### Task brief
Only one portion of the data is to be written out: from the line bearing "Pipe 11 | Friction Factor: 0.049 -> 0.043" through the line bearing "Água | Despesa: Água -> Telefone". Write it exactly as it appears.

======== Task input

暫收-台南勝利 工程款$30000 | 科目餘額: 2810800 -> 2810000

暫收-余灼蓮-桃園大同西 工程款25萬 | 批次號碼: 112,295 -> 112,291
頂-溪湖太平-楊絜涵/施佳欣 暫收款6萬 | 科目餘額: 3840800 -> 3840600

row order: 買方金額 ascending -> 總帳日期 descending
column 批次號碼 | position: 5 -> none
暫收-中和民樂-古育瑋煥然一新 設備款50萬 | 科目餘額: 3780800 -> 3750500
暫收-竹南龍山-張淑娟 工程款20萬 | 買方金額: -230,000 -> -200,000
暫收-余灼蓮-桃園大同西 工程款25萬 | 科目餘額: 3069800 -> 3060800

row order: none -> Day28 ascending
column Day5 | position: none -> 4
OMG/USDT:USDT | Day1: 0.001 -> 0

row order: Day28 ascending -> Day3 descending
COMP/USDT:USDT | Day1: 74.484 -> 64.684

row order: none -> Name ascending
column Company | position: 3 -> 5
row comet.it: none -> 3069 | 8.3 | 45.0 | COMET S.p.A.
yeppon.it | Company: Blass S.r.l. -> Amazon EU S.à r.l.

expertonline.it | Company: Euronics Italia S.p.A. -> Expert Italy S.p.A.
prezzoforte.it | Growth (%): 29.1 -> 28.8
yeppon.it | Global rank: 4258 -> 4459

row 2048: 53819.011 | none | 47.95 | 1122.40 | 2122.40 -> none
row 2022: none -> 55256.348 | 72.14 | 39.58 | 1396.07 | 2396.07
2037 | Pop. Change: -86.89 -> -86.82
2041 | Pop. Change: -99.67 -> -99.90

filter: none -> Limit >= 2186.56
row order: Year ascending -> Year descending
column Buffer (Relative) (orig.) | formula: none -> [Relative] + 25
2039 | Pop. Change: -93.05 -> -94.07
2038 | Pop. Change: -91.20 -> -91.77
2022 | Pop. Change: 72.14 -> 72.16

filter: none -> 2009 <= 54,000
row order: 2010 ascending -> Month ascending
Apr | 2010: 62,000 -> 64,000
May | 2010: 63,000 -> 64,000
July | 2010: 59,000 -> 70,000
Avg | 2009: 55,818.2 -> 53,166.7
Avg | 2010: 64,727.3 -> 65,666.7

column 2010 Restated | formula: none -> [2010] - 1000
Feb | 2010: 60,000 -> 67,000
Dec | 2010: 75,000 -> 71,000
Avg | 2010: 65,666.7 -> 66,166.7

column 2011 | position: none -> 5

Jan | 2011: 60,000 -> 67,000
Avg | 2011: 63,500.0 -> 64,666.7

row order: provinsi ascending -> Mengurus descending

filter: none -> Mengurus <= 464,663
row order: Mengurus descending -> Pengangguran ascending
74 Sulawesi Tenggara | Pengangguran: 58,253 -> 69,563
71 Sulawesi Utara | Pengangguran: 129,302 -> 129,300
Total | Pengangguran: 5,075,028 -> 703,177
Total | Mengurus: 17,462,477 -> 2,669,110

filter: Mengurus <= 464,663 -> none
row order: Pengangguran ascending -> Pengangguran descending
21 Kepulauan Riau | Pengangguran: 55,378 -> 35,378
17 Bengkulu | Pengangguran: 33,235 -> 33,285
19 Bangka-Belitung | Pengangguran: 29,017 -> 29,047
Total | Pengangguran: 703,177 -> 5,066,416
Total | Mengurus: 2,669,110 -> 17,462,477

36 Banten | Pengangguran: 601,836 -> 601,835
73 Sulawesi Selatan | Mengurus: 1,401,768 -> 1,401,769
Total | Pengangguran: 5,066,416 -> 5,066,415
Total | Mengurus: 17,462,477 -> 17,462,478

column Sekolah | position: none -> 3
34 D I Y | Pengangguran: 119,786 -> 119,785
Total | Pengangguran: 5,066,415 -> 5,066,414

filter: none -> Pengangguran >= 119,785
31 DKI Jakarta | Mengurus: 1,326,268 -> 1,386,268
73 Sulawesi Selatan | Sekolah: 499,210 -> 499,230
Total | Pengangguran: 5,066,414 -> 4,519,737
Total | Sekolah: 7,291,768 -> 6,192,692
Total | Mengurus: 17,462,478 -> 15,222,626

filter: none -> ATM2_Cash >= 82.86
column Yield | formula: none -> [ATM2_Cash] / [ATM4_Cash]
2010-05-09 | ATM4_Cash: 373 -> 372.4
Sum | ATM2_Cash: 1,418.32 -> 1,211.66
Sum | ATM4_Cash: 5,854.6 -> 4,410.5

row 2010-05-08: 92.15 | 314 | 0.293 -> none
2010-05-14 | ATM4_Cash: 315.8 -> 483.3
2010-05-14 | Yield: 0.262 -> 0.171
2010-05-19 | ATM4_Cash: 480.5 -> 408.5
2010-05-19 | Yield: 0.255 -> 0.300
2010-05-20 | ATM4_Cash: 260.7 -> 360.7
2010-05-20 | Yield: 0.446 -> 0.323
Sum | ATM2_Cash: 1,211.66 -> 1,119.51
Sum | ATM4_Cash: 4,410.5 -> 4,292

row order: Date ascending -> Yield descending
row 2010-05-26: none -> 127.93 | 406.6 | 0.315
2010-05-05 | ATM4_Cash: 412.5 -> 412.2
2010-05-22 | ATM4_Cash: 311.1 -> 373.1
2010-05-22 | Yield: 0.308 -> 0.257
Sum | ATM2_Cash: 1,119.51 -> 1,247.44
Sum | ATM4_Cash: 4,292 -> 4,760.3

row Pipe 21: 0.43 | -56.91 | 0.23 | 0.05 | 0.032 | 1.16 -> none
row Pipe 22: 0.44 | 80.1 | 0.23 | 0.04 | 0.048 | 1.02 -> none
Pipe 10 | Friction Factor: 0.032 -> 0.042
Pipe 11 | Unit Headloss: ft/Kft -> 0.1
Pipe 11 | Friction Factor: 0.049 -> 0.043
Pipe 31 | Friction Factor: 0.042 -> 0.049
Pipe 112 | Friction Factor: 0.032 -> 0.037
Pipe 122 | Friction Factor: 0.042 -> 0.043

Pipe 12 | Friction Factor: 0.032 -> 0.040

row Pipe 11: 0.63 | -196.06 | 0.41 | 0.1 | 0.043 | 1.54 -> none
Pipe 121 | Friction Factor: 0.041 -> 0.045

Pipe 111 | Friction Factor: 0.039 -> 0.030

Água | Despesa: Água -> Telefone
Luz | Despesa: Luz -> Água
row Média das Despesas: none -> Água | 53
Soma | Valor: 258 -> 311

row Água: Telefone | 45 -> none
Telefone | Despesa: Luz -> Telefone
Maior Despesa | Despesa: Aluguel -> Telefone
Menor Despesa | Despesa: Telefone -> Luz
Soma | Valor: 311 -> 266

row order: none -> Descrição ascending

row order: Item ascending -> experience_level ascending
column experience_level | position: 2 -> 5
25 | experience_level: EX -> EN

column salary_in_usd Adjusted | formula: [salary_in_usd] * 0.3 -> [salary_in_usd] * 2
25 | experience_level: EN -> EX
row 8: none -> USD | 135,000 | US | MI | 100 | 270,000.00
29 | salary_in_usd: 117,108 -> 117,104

================

### Answer
Pipe 11 | Friction Factor: 0.049 -> 0.043
Pipe 31 | Friction Factor: 0.042 -> 0.049
Pipe 112 | Friction Factor: 0.032 -> 0.037
Pipe 122 | Friction Factor: 0.042 -> 0.043

Pipe 12 | Friction Factor: 0.032 -> 0.040

row Pipe 11: 0.63 | -196.06 | 0.41 | 0.1 | 0.043 | 1.54 -> none
Pipe 121 | Friction Factor: 0.041 -> 0.045

Pipe 111 | Friction Factor: 0.039 -> 0.030

Água | Despesa: Água -> Telefone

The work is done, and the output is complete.